[Problem requirements] Only the text belongs in the copy. Transcribe the data exactly and drop any pictures.

----- Information

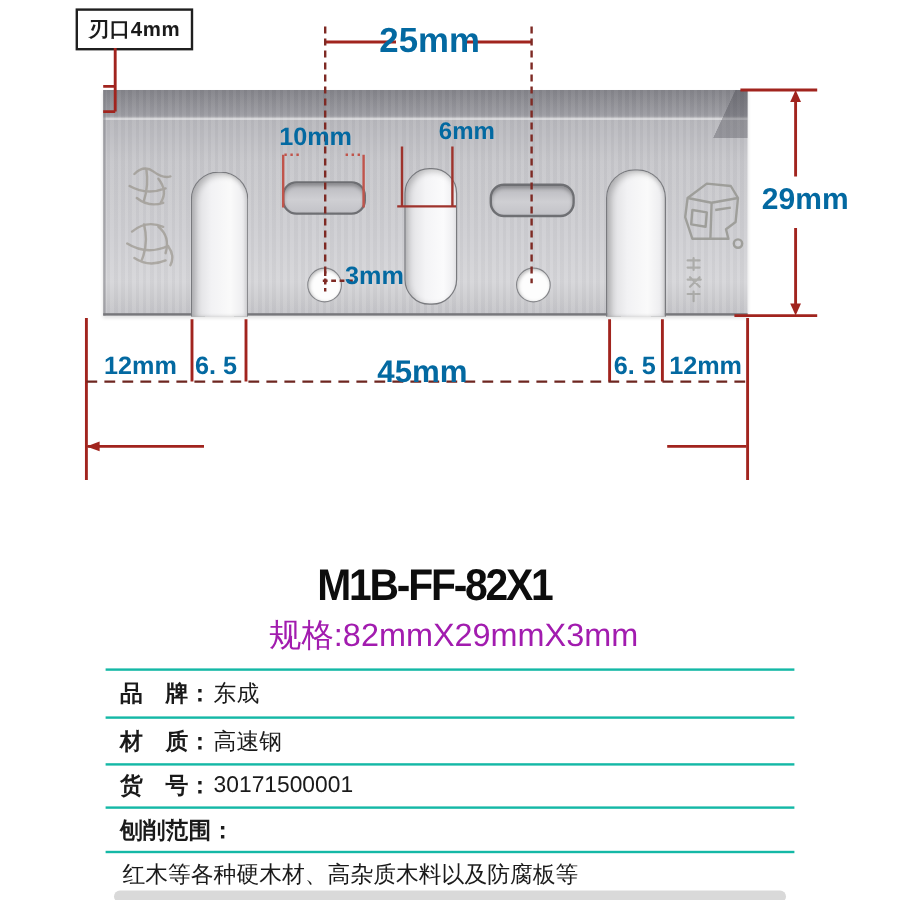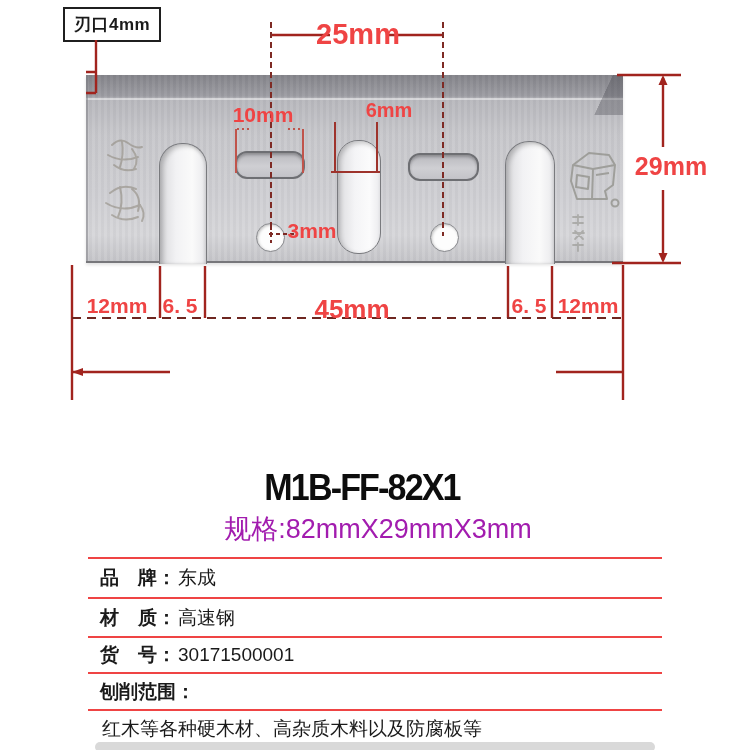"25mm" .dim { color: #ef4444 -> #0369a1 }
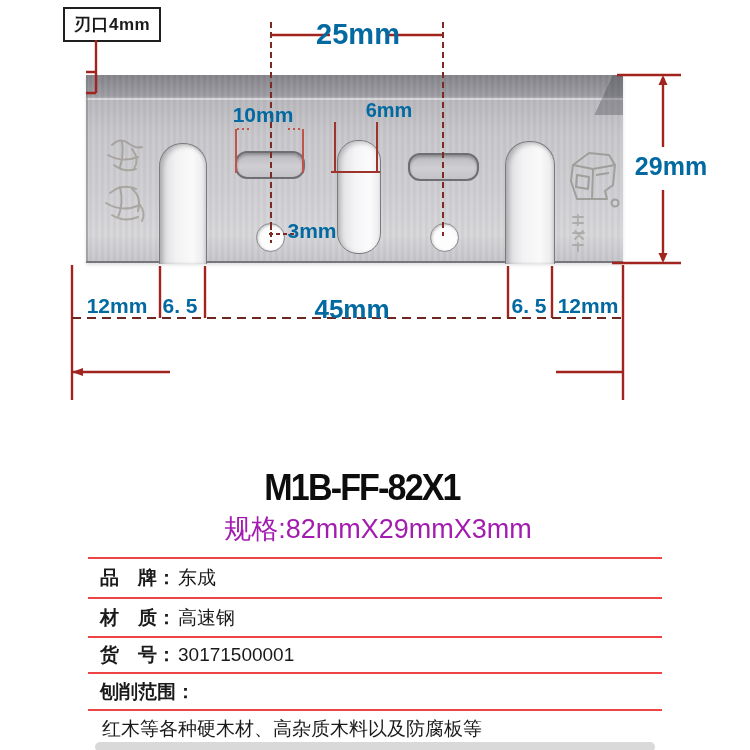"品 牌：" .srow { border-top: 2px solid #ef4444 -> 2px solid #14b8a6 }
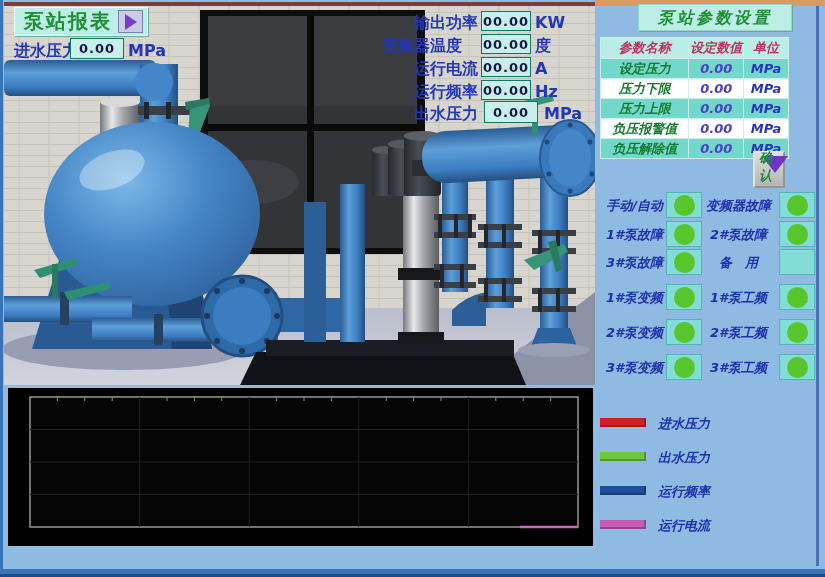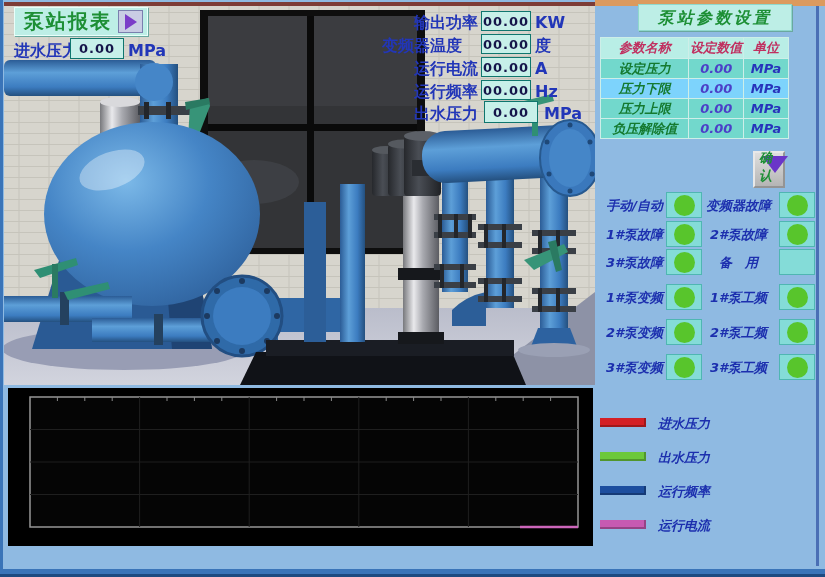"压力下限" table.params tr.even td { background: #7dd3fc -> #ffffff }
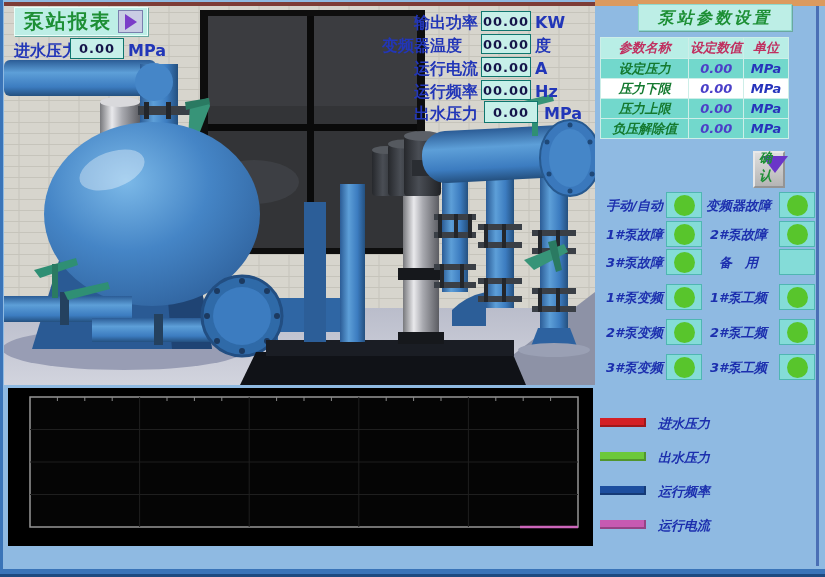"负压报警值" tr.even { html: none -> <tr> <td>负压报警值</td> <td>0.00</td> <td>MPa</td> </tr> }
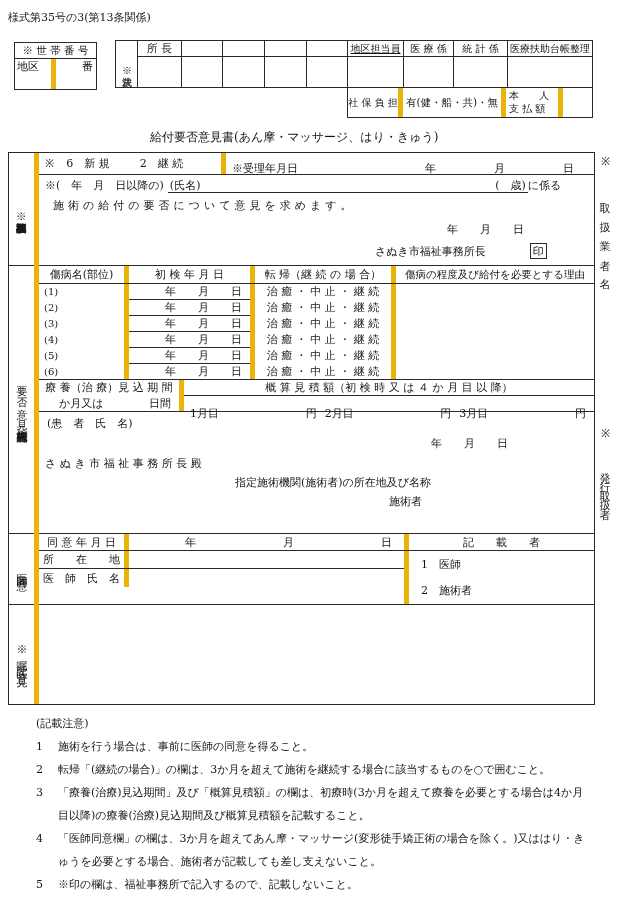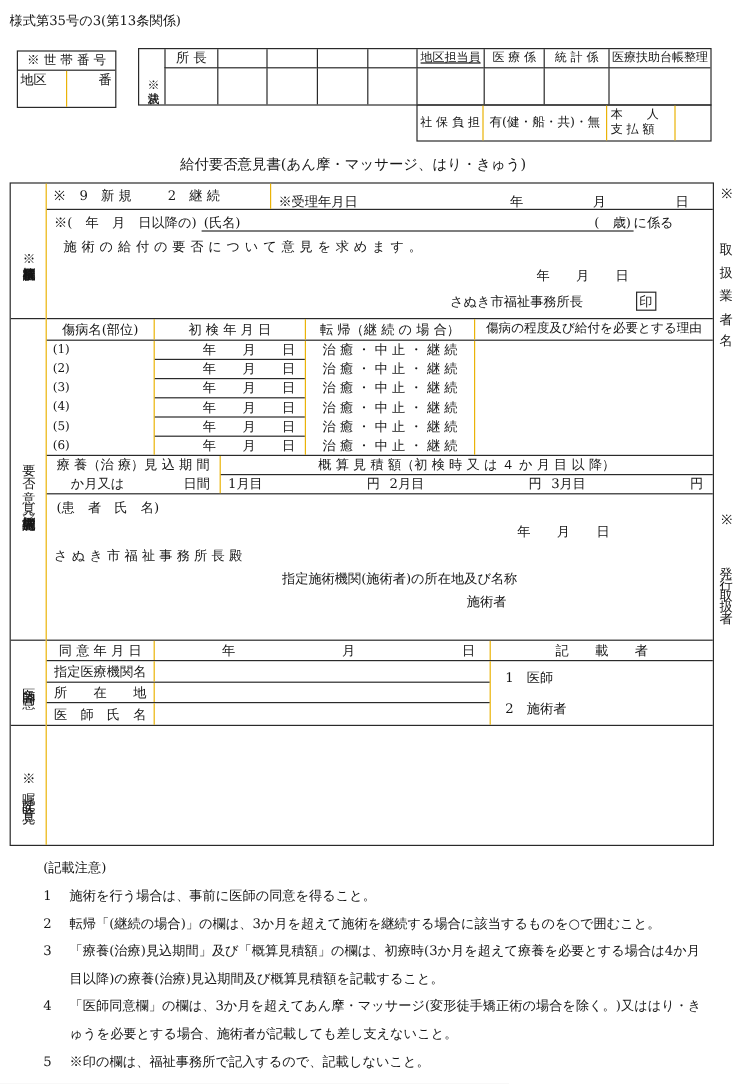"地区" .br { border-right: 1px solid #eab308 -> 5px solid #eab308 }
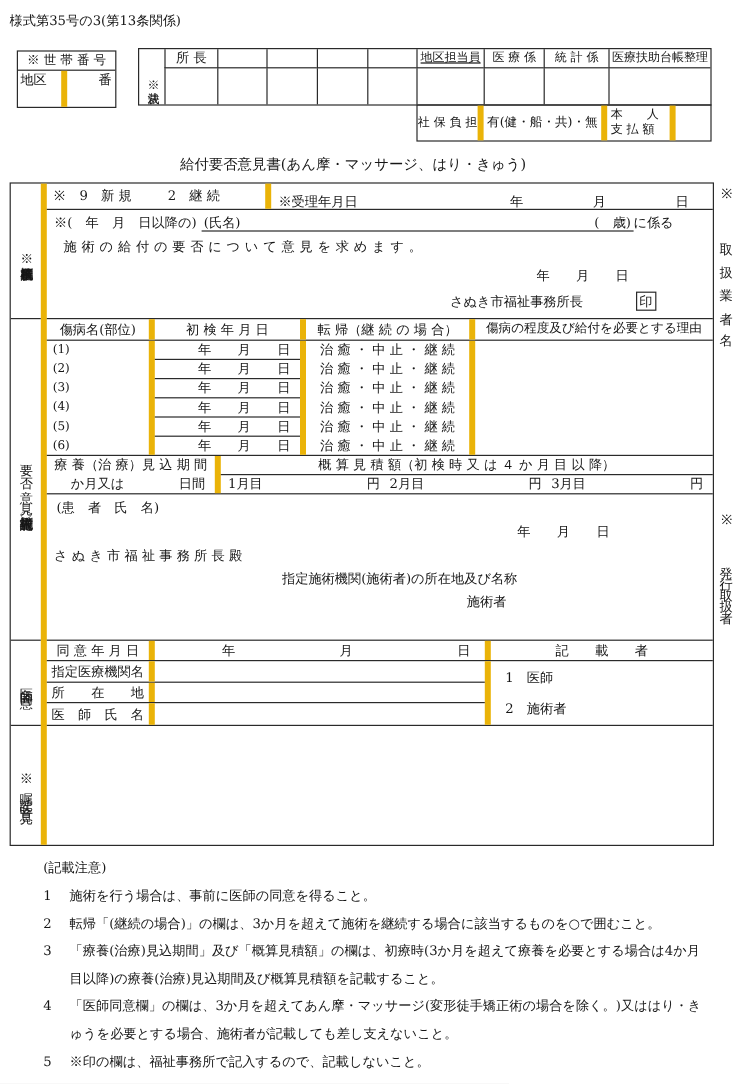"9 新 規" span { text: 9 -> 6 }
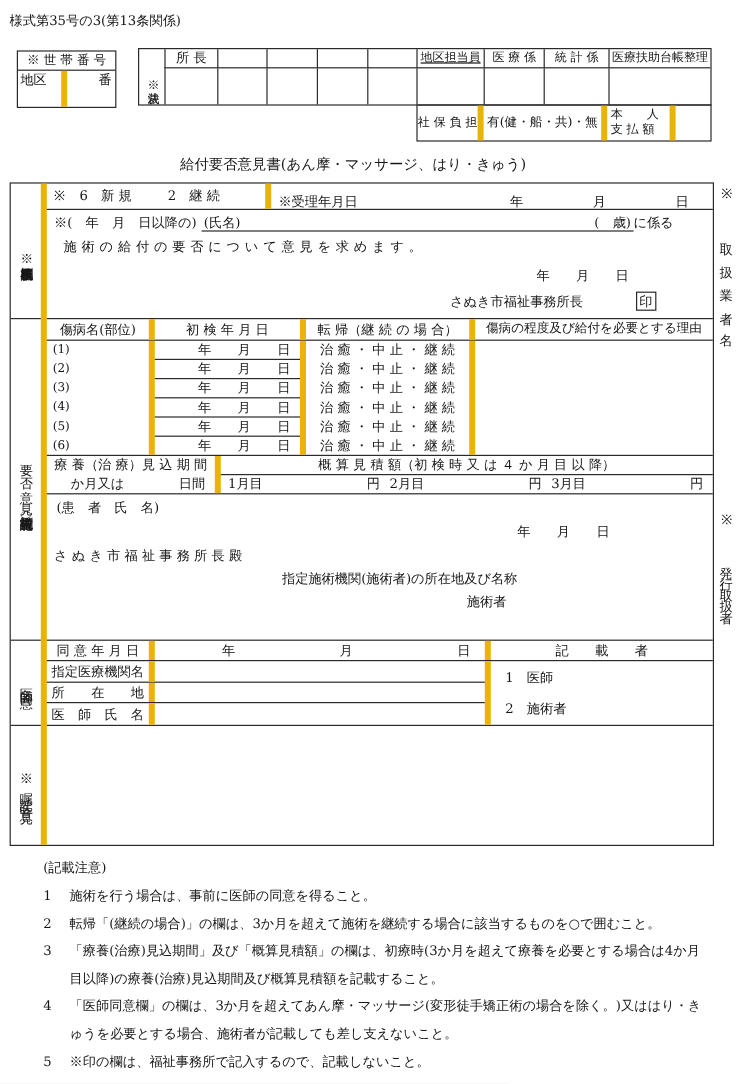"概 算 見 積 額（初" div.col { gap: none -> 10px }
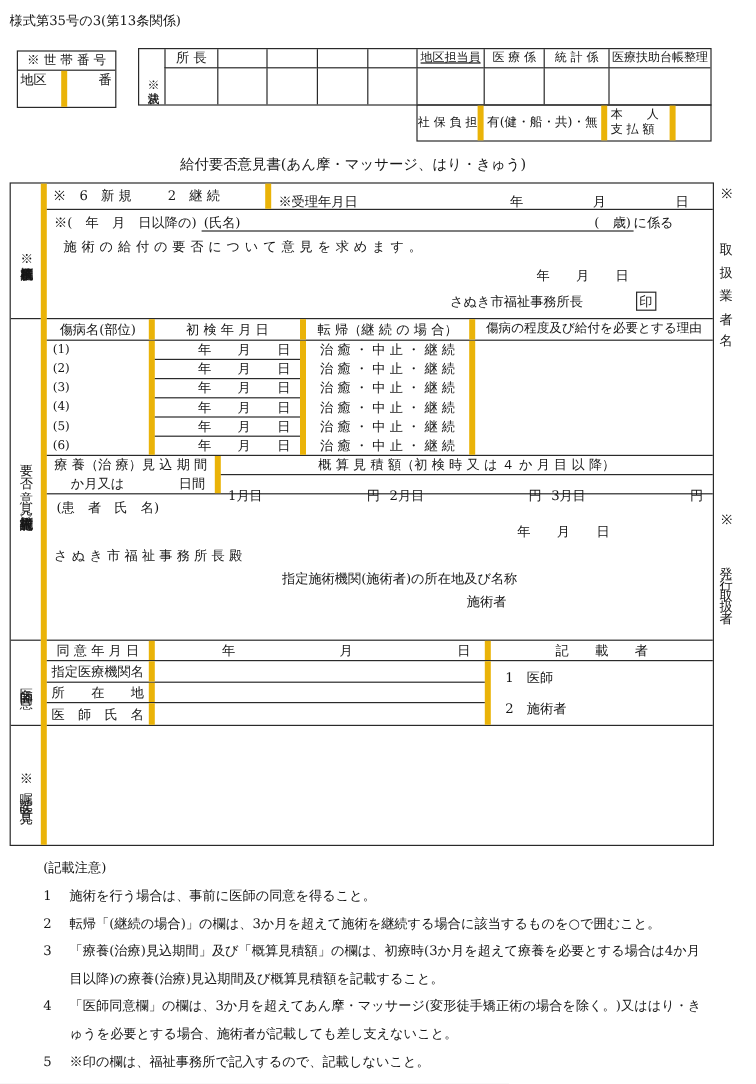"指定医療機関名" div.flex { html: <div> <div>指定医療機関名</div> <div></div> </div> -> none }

----------

[Exercise solution]
"25mm" .dim { color: #ef4444 -> #0369a1 }
"品 牌：" .srow { border-top: 2px solid #ef4444 -> 2px solid #14b8a6 }
"压力下限" table.params tr.even td { background: #7dd3fc -> #ffffff }
"负压报警值" tr.even { html: none -> <tr> <td>负压报警值</td> <td>0.00</td> <td>MPa</td> </tr> }
"地区" .br { border-right: 1px solid #eab308 -> 5px solid #eab308 }
"9 新 規" span { text: 9 -> 6 }
"概 算 見 積 額（初" div.col { gap: none -> 10px }
"指定医療機関名" div.flex { html: <div> <div>指定医療機関名</div> <div></div> </div> -> none }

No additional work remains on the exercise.